▸ **What needs to be done**:
Both the line below containing "(52, 91) none" and the line containing "[586,172,649,184] devices. ->", along with every line between them, should be repeated exactly; no other line belongs in the answer.
[Exercise materials Boundary: Start]
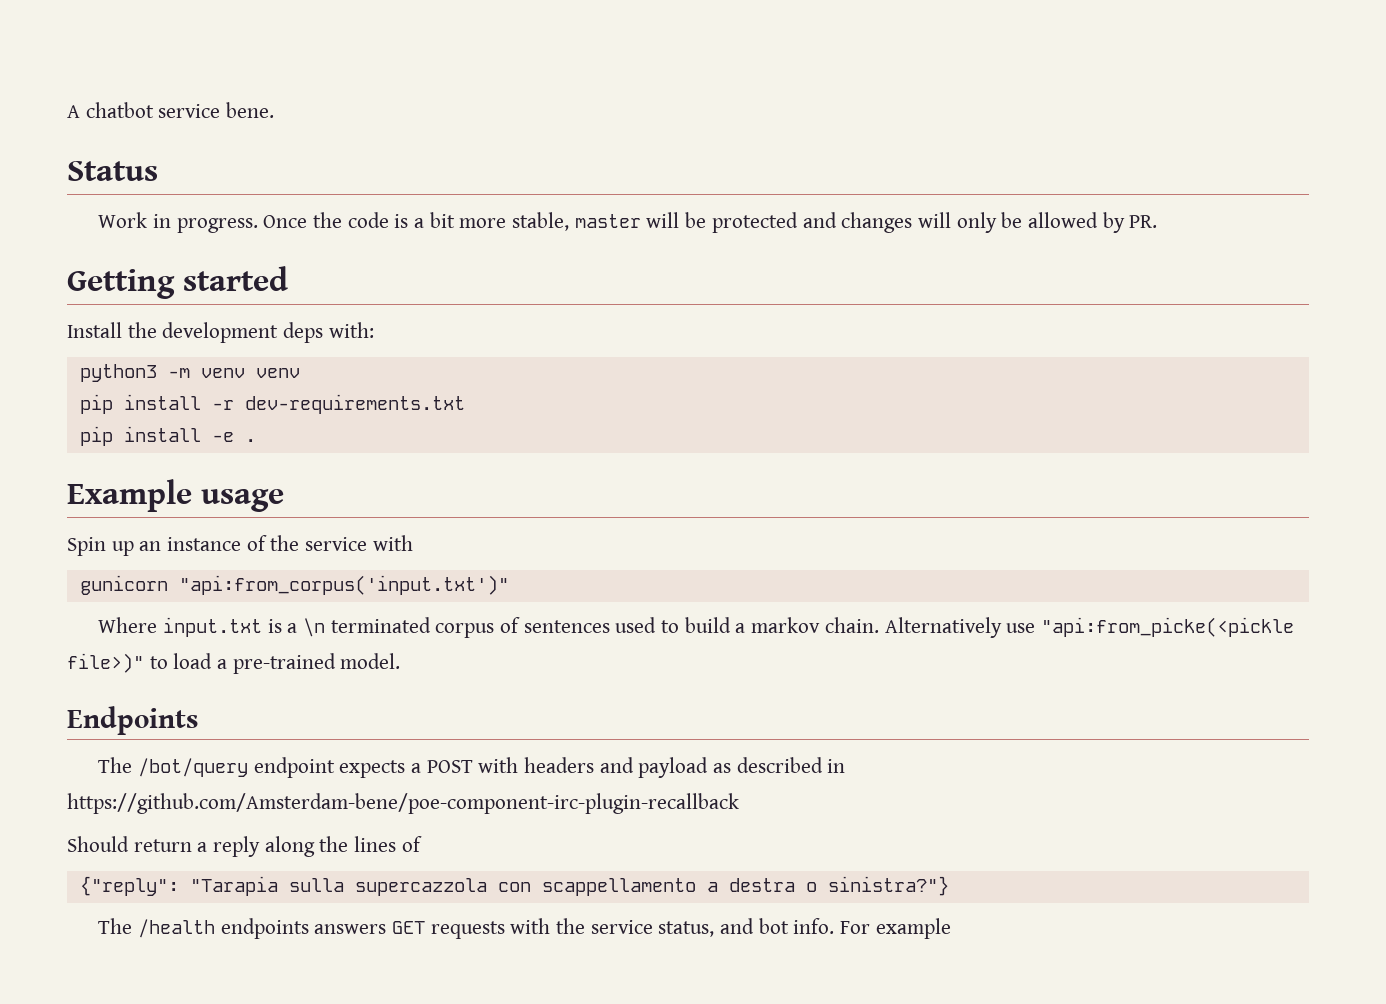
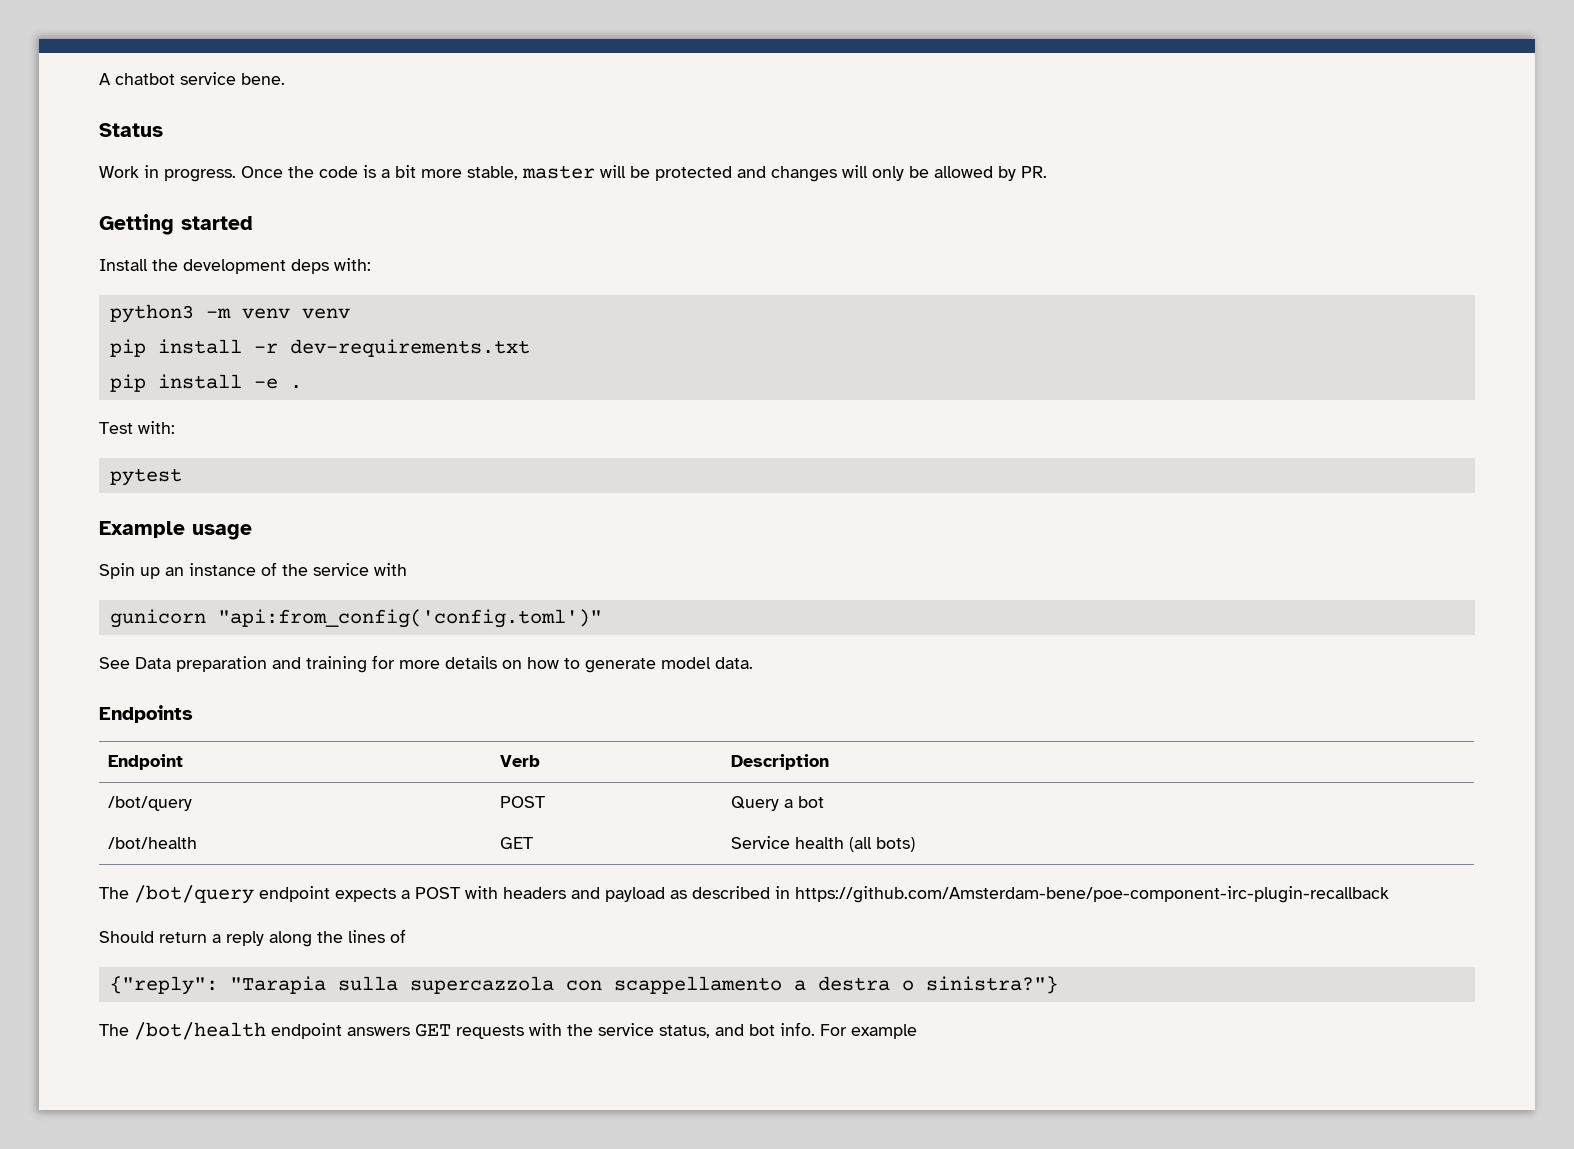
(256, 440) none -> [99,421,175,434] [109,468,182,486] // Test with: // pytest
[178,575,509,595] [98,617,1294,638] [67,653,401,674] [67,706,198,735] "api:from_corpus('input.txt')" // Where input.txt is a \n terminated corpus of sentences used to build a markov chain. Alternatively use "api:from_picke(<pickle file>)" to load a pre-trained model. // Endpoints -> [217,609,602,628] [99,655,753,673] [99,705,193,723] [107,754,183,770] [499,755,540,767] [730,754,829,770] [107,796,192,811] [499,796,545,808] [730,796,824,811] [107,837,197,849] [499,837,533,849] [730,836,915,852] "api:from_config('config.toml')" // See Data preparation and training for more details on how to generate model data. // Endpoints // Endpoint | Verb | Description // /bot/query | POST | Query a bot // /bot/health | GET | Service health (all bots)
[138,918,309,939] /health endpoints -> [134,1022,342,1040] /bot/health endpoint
[Exercise materials Boundary: End]
[Exercise materials Boundary: Start]
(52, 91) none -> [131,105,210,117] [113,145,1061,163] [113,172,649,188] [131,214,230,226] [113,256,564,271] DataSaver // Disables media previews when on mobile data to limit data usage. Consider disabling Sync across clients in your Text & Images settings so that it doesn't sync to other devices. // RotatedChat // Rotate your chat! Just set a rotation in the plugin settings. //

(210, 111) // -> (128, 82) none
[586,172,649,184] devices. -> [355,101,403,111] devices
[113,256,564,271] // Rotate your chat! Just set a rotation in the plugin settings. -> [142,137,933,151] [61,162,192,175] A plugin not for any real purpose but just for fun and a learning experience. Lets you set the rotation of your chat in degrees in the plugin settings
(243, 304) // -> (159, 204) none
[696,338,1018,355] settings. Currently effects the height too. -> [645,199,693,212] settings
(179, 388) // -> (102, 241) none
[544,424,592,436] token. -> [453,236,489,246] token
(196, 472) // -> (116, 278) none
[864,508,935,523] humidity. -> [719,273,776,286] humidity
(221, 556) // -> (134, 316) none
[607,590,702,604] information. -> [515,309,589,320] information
[Exercise materials Boundary: End]
[Exercise materials Boundary: Start]
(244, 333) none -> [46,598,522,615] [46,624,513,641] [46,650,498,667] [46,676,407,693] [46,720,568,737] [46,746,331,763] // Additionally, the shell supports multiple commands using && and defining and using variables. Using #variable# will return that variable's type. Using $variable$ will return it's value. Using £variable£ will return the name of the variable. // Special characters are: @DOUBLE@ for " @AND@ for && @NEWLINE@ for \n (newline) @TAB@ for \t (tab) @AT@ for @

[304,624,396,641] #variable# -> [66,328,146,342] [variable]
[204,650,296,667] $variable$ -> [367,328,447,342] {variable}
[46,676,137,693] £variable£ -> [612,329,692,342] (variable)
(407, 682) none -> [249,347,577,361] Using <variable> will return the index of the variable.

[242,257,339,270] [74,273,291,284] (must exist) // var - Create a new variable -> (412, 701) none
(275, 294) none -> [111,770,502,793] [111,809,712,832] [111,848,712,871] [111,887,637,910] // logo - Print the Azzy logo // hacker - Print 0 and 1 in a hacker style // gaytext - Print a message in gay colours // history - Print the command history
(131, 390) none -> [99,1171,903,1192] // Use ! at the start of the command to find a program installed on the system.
[Exercise materials Boundary: End]
▸ **Response below**:
(52, 91) none -> [131,105,210,117] [113,145,1061,163] [113,172,649,188] [131,214,230,226] [113,256,564,271] DataSaver // Disables media previews when on mobile data to limit data usage. Consider disabling Sync across clients in your Text & Images settings so that it doesn't sync to other devices. // RotatedChat // Rotate your chat! Just set a rotation in the plugin settings. //

(210, 111) // -> (128, 82) none
[586,172,649,184] devices. -> [355,101,403,111] devices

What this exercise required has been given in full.